Let's debate on the CD workflow running the slow tests.

Checklist

Put an x in the boxes that apply. You can also fill these out after creating
the PR. If you're unsure about any of them, don't hesitate to ask. We're here to
help! This is simply a reminder of what we are going to look for before merging
your code.

I have read and understood the contribution
guidelines
I agree with re-licensing my contribution from AGPLv3 to Apache-2.0.
I have commented my code, particularly in hard-to-understand areas
I have added tests that prove my fix is effective or that my feature works
I have reported how long the new tests run and potentially marked them
with pytest.mark.slow.
New and existing unit tests pass locally with my changes
I performed linting and formatting as described in the contribution
guidelines
I rebased on main (or there are no conflicts with main)

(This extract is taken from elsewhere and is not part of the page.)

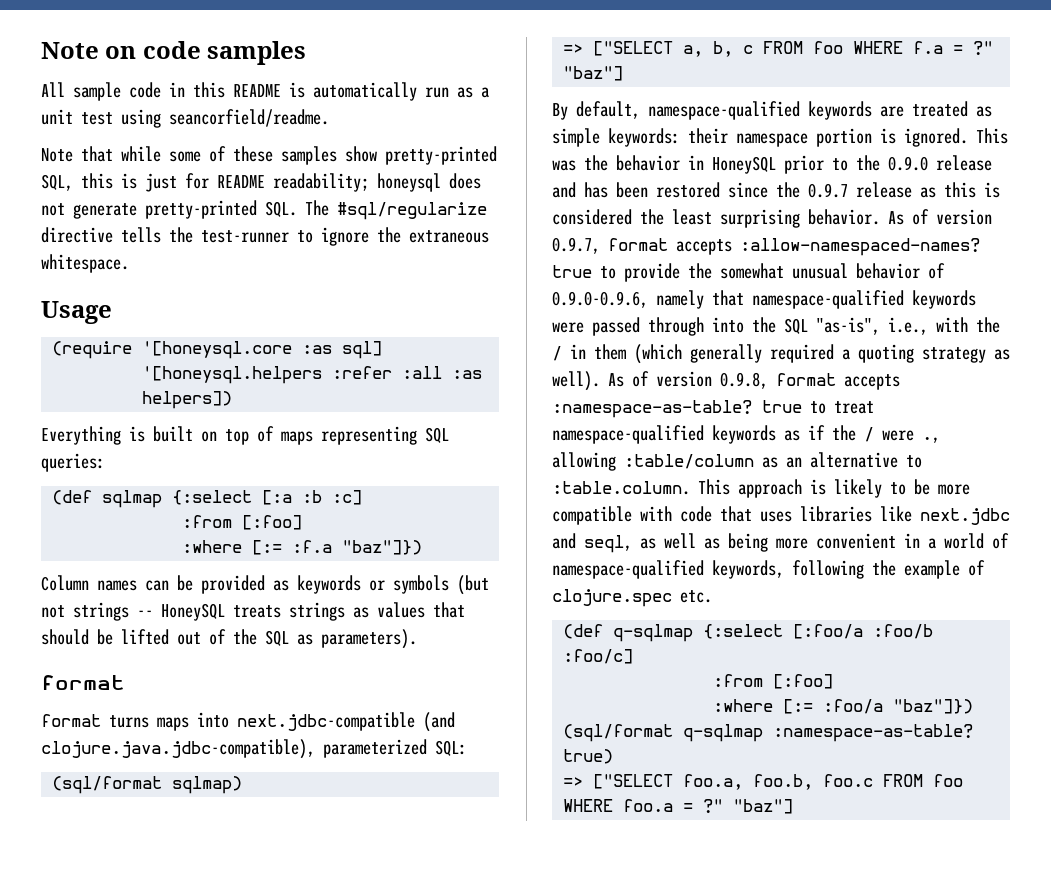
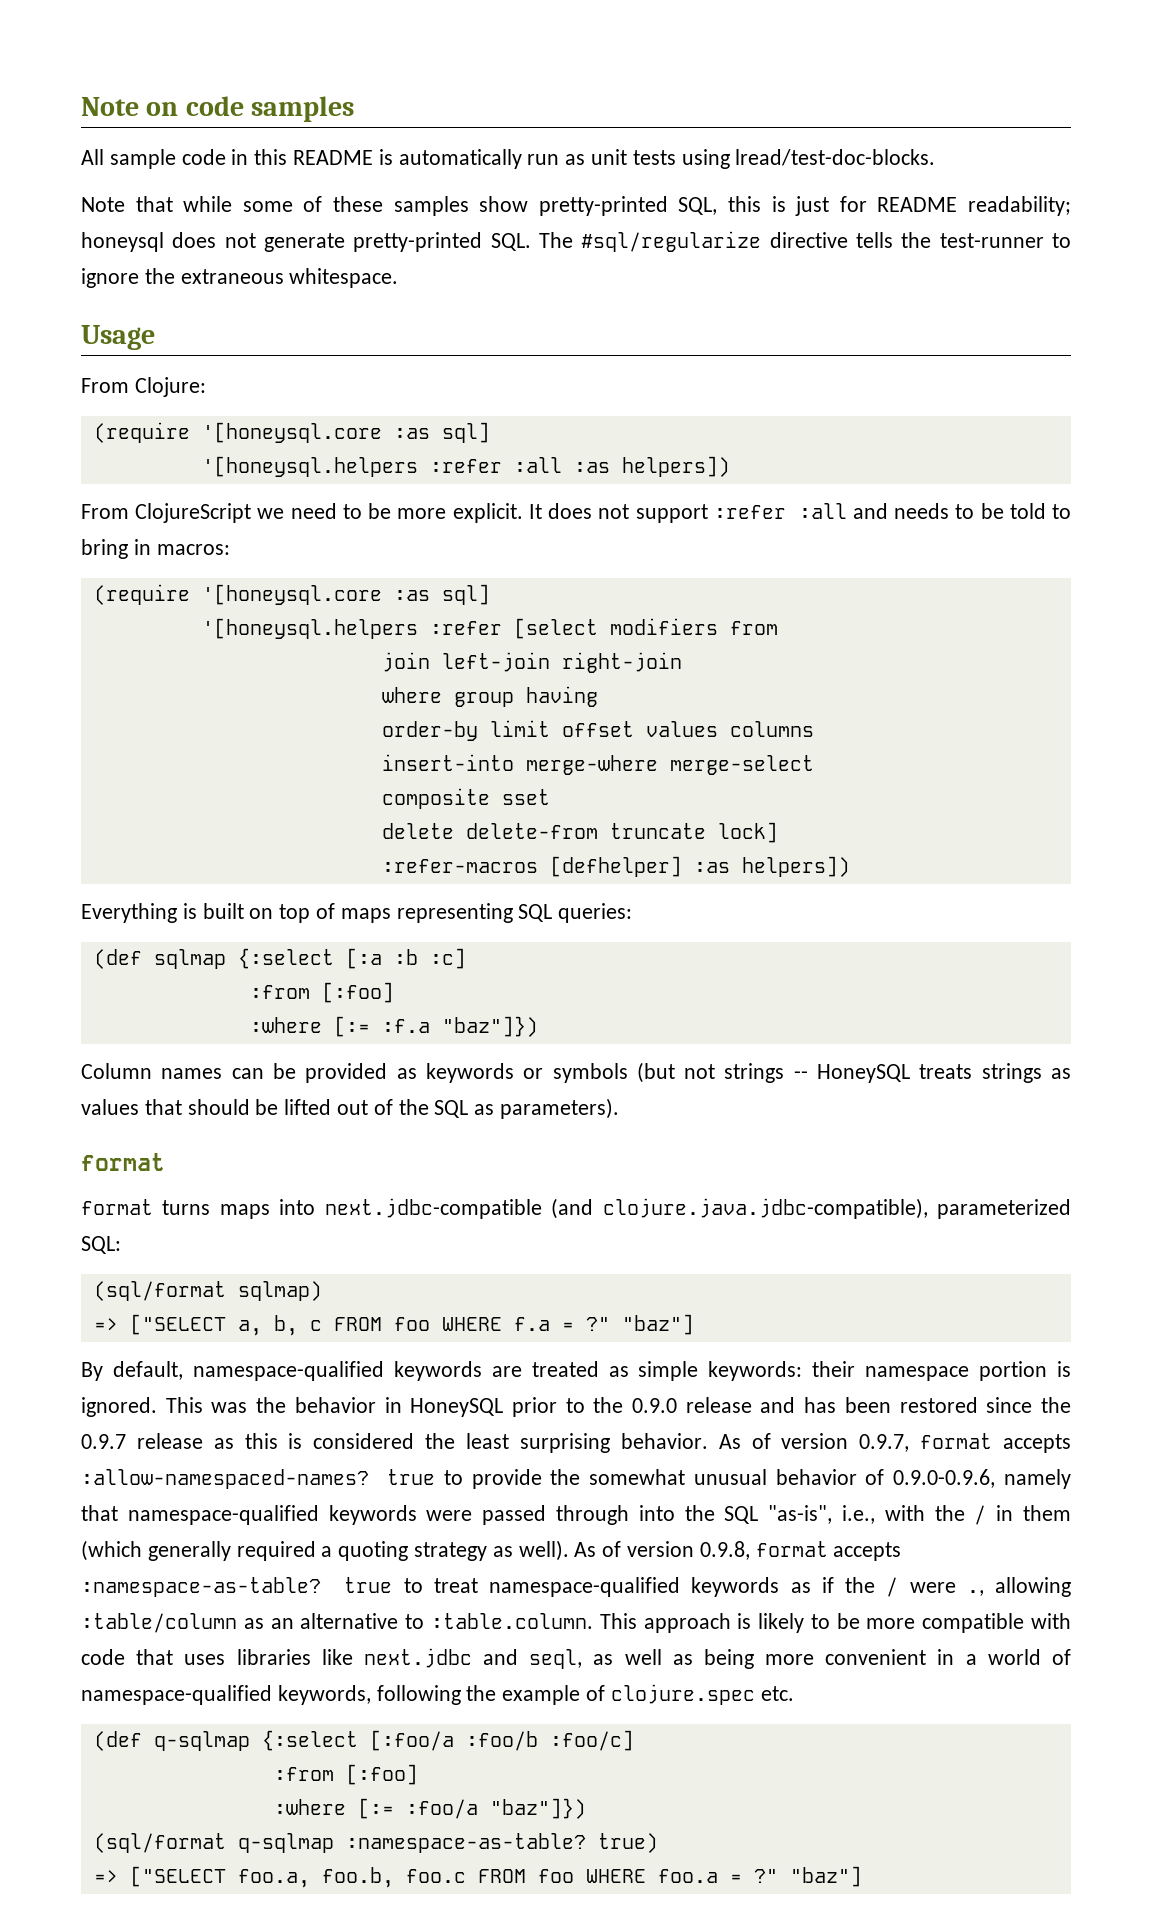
[481,87,489,98] [41,109,329,128] a unit test using seancorfield/readme. -> [591,149,936,169] unit tests using lread/test-doc-blocks.
(112, 312) none -> [81,377,206,397] // From Clojure:
(233, 400) none -> [81,503,1071,523] [81,539,230,559] [93,584,490,605] [201,618,778,639] [381,652,682,673] [381,686,598,707] [381,720,814,741] [381,754,814,775] [381,788,550,809] [381,822,778,843] [381,856,850,877] // From ClojureScript we need to be more explicit. It does not support :refer :all and needs to be told to bring in macros: // (require '[honeysql.core :as sql] // '[honeysql.helpers :refer [select modifiers from // join left-join right-join // where group having // order-by limit offset values columns // insert-into merge-where merge-select // composite sset // delete delete-from truncate lock] // :refer-macros [defhelper] :as helpers])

Baschdl · 2024-03-20T16:53:50Z

I like the idea of running the slow tests during CD to make sure they are run at all.
Did you test how big the impact of running with/without coverage is? The downside of running CI without coverage would be that we don't get a notification if a PR reduces test coverage significantly.

famura · 2024-03-20T17:22:27Z

Did you test how big the impact of running with/without coverage is? The downside of running CI without coverage would be that we don't get a notification if a PR reduces test coverage significantly.

I very much agree. I am thinking of putting the coverage back in for CI, especially since the CD will only run once a PR is merged (if it stays as I intended)

I did not check the difference in cov with included slow tests

famura · 2024-03-20T17:23:34Z

Even though this PR is not marked as a draft any more, it still is. The reason is that I want to debug the if clause for ignoring draft PRs but first I need to make sure that the respective workflow triggers at all xD

.github/workflows/cd.yml

famura · 2024-03-21T09:45:06Z

Ignoring draft PRs works

famura · 2024-03-25T08:21:47Z

@tomMoral @janfb @Baschdl I now configured it to run only the fast tests for every push and the fast+slow tests for every push on a PR. Note, that this will lead to double execution of tests. I don't have a strong opinion in this and can easily revert it. As said before

I don't think we should do that in the CD workflow as its purpose is a bit of a different one (computing max coverage, doc, etc.). Moreover, I think that it is very unlikely that there is a failure introduced due to Python version incompatibility which only occurs in the slow tests and not the others.

I don't believe that we will catch too many error's with this, but the coverage estimate will be better for PRs

Baschdl · 2024-03-25T10:56:18Z

To quote myself (#1063 (comment)):

I think @michaeldeistler had a strong opinion against increasing the runtime of our CI.

and increasing it to over 30min is quite a lot. I would be in favor of running the slow tests as well as tests on other Python versions somewhere but an improvement to the current state would already be if that means running them only once a day etc.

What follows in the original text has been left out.